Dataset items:
= Beginning of Section =

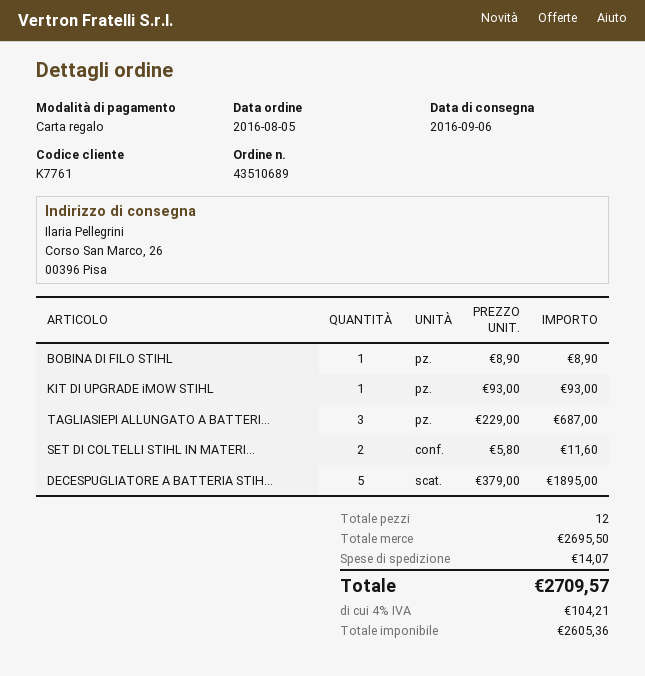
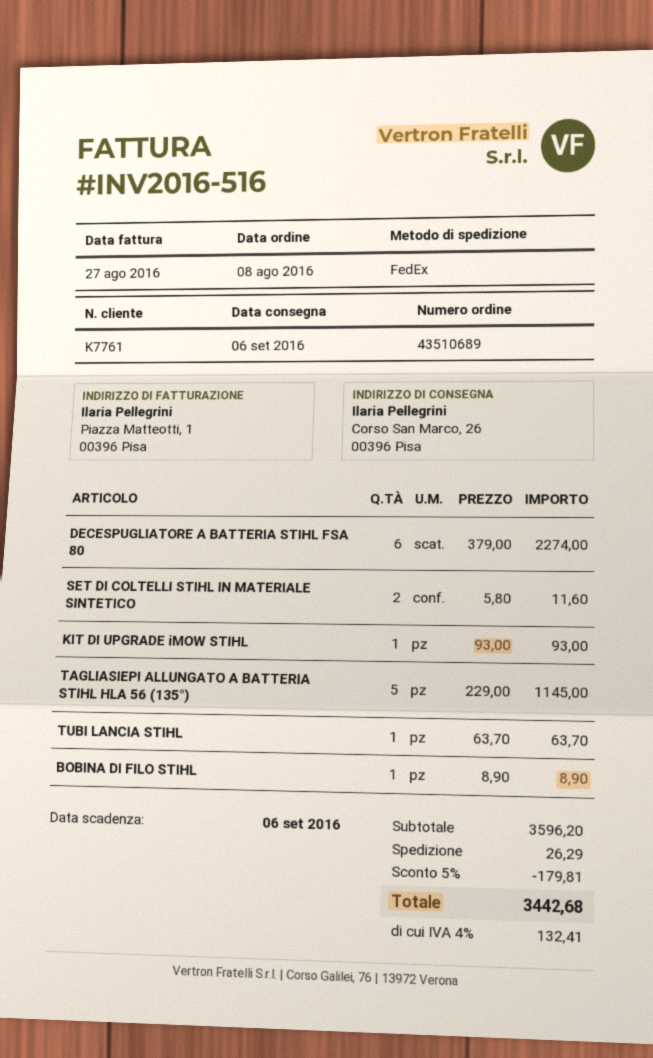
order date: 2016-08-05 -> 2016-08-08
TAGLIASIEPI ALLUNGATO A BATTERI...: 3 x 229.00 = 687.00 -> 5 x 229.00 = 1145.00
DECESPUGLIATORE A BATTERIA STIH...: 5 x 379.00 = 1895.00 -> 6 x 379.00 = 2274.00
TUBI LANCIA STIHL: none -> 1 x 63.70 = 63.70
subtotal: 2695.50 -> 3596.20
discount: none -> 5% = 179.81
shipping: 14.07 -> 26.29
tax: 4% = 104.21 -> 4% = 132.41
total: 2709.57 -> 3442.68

= End of Section =

→ **What you should do**: From the records given above, copy all lines containing "none".

→ **Result**:
TUBI LANCIA STIHL: none -> 1 x 63.70 = 63.70
discount: none -> 5% = 179.81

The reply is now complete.